Omit every picture, and retype the lines that run from the beginning of the data below through the line containing "total: 222.98 -> 272.83", inclusive.

(INPUT RECORDS Opens)

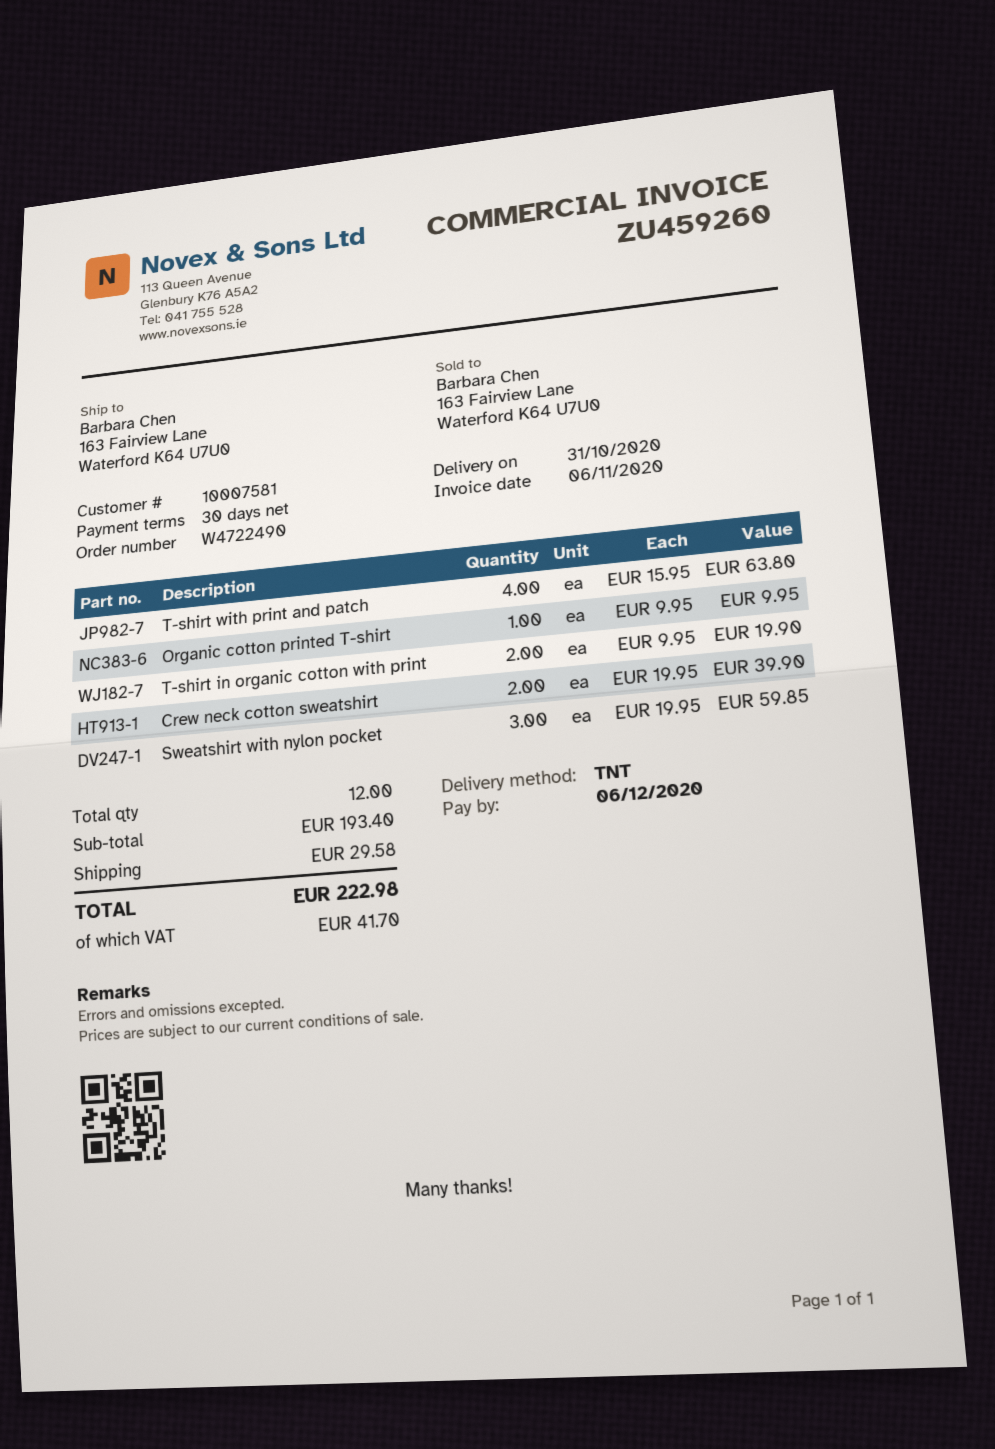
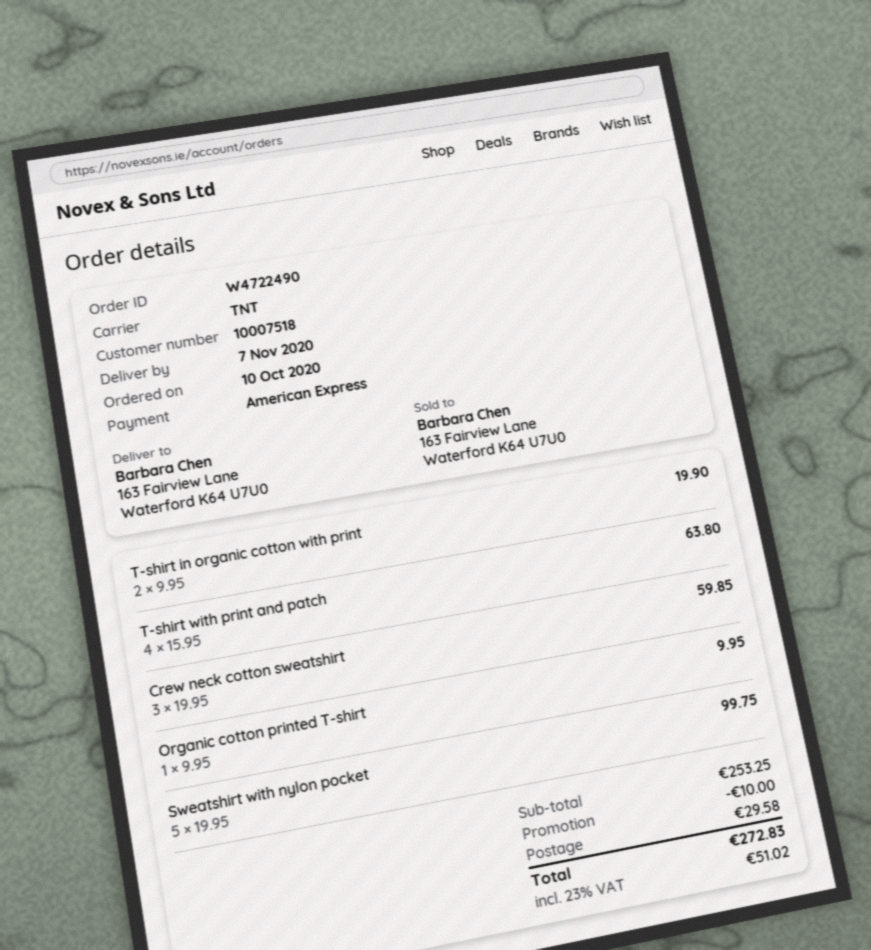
delivery date: 2020-10-31 -> 2020-11-07
customer number: 10007581 -> 10007518
Crew neck cotton sweatshirt: 2 x 19.95 = 39.90 -> 3 x 19.95 = 59.85
Sweatshirt with nylon pocket: 3 x 19.95 = 59.85 -> 5 x 19.95 = 99.75
subtotal: 193.40 -> 253.25
discount: none -> 10.00
tax: 41.70 -> 51.02
total: 222.98 -> 272.83

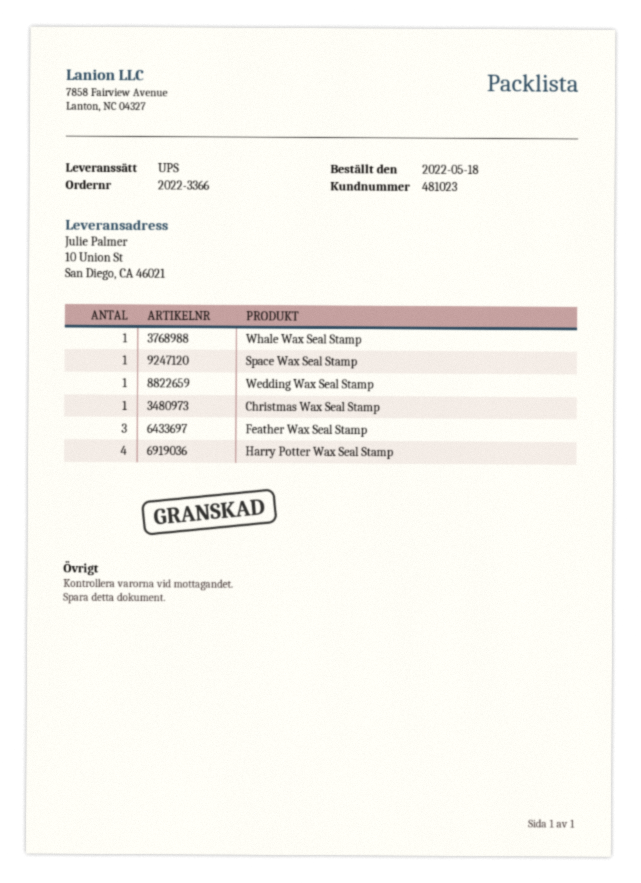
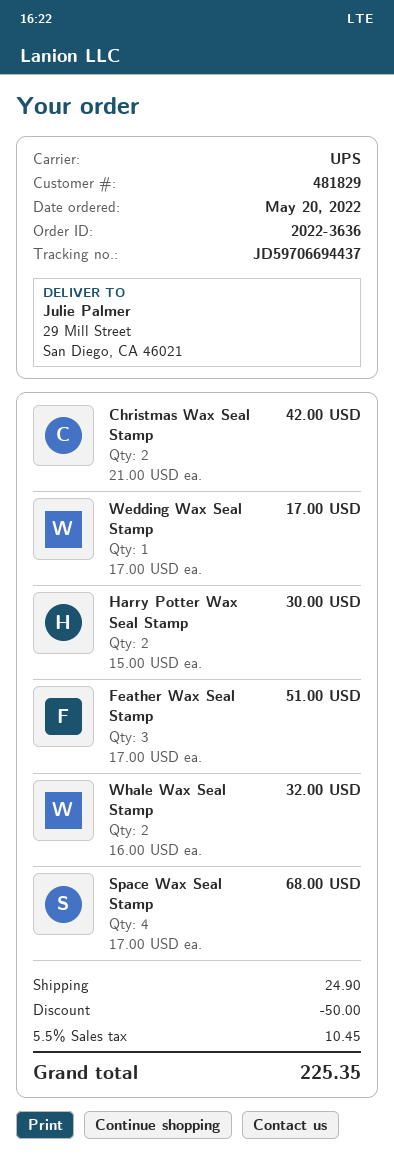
order number: 2022-3366 -> 2022-3636
order date: 2022-05-18 -> 2022-05-20
customer number: 481023 -> 481829
ship to: 10 Union St, San Diego, CA 46021 -> 29 Mill Street, San Diego, CA 46021
Whale Wax Seal Stamp: 1 -> 2
Space Wax Seal Stamp: 1 -> 4
Christmas Wax Seal Stamp: 1 -> 2
Harry Potter Wax Seal Stamp: 4 -> 2

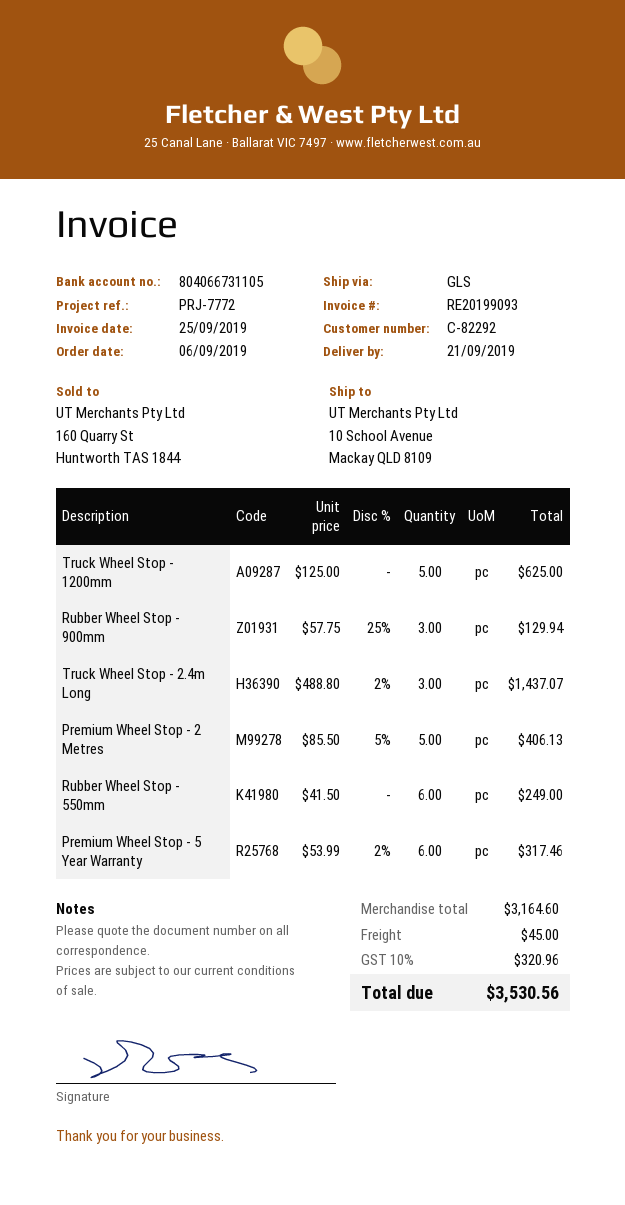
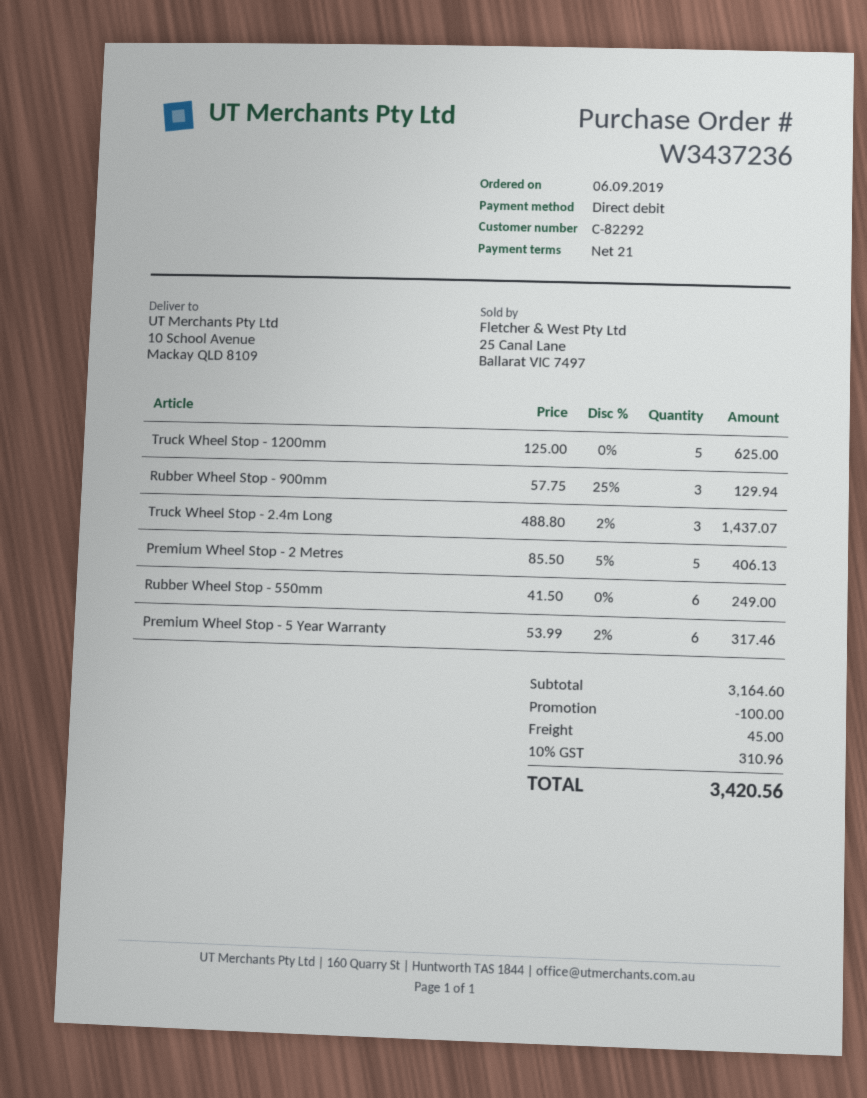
discount: none -> 100.00
tax: 10% = 320.96 -> 10% = 310.96
total: 3530.56 -> 3420.56

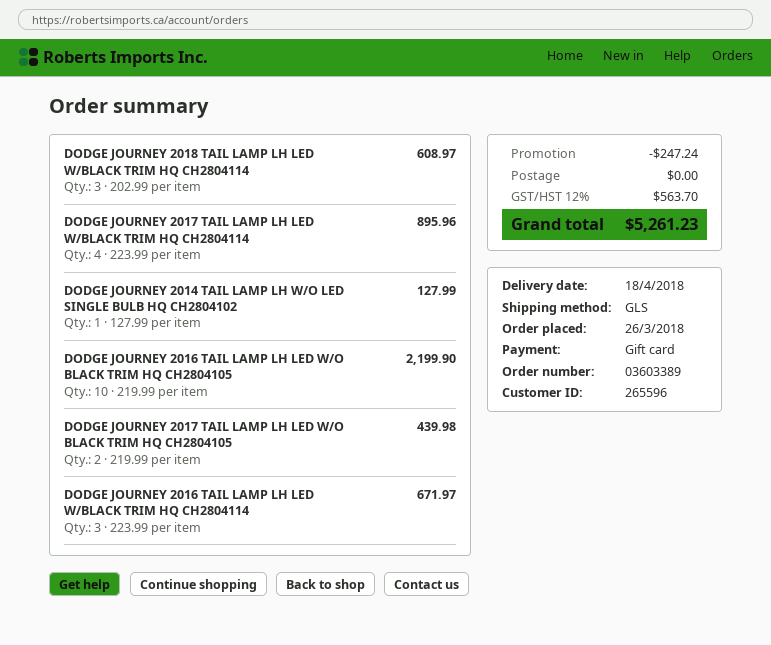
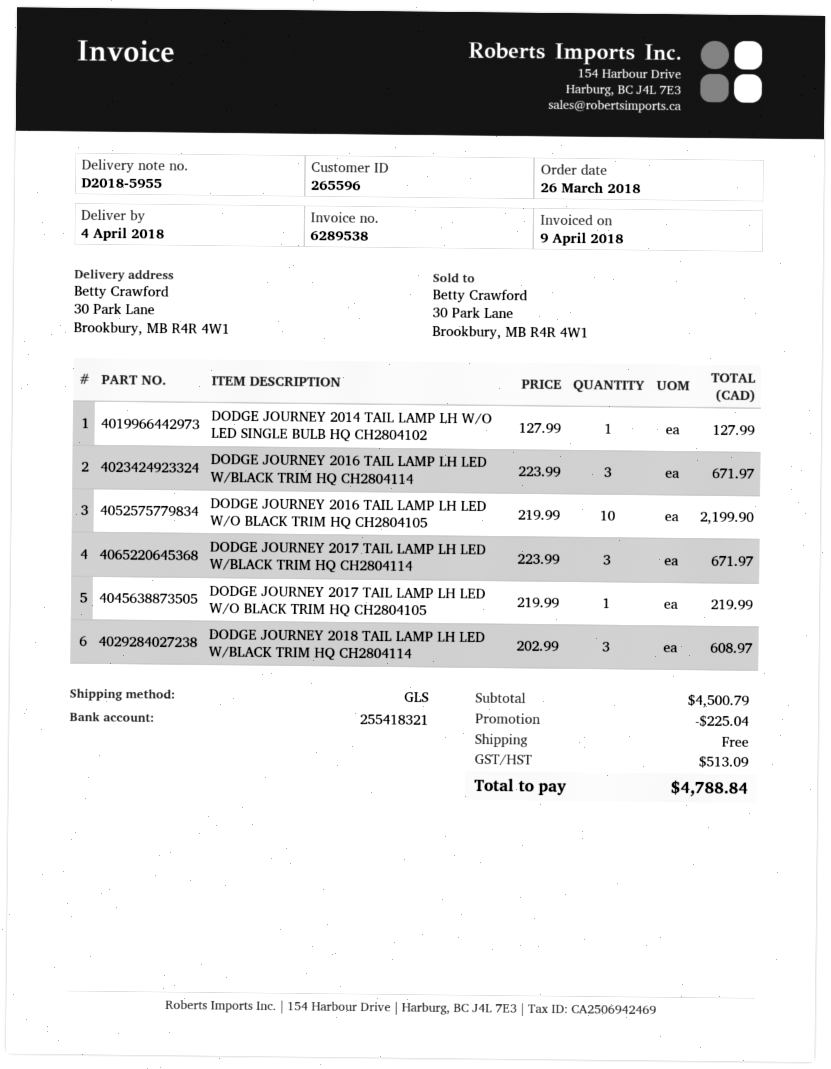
delivery date: 2018-04-18 -> 2018-04-04
DODGE JOURNEY 2017 TAIL LAMP LH LED W/BLACK TRIM HQ CH2804114: 4 x 223.99 = 895.96 -> 3 x 223.99 = 671.97
DODGE JOURNEY 2017 TAIL LAMP LH LED W/O BLACK TRIM HQ CH2804105: 2 x 219.99 = 439.98 -> 1 x 219.99 = 219.99
discount: 247.24 -> 225.04
tax: 563.70 -> 513.09
total: 5261.23 -> 4788.84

(INPUT RECORDS Closes)

[SOLUTION TO THIS EXERCISE]
delivery date: 2020-10-31 -> 2020-11-07
customer number: 10007581 -> 10007518
Crew neck cotton sweatshirt: 2 x 19.95 = 39.90 -> 3 x 19.95 = 59.85
Sweatshirt with nylon pocket: 3 x 19.95 = 59.85 -> 5 x 19.95 = 99.75
subtotal: 193.40 -> 253.25
discount: none -> 10.00
tax: 41.70 -> 51.02
total: 222.98 -> 272.83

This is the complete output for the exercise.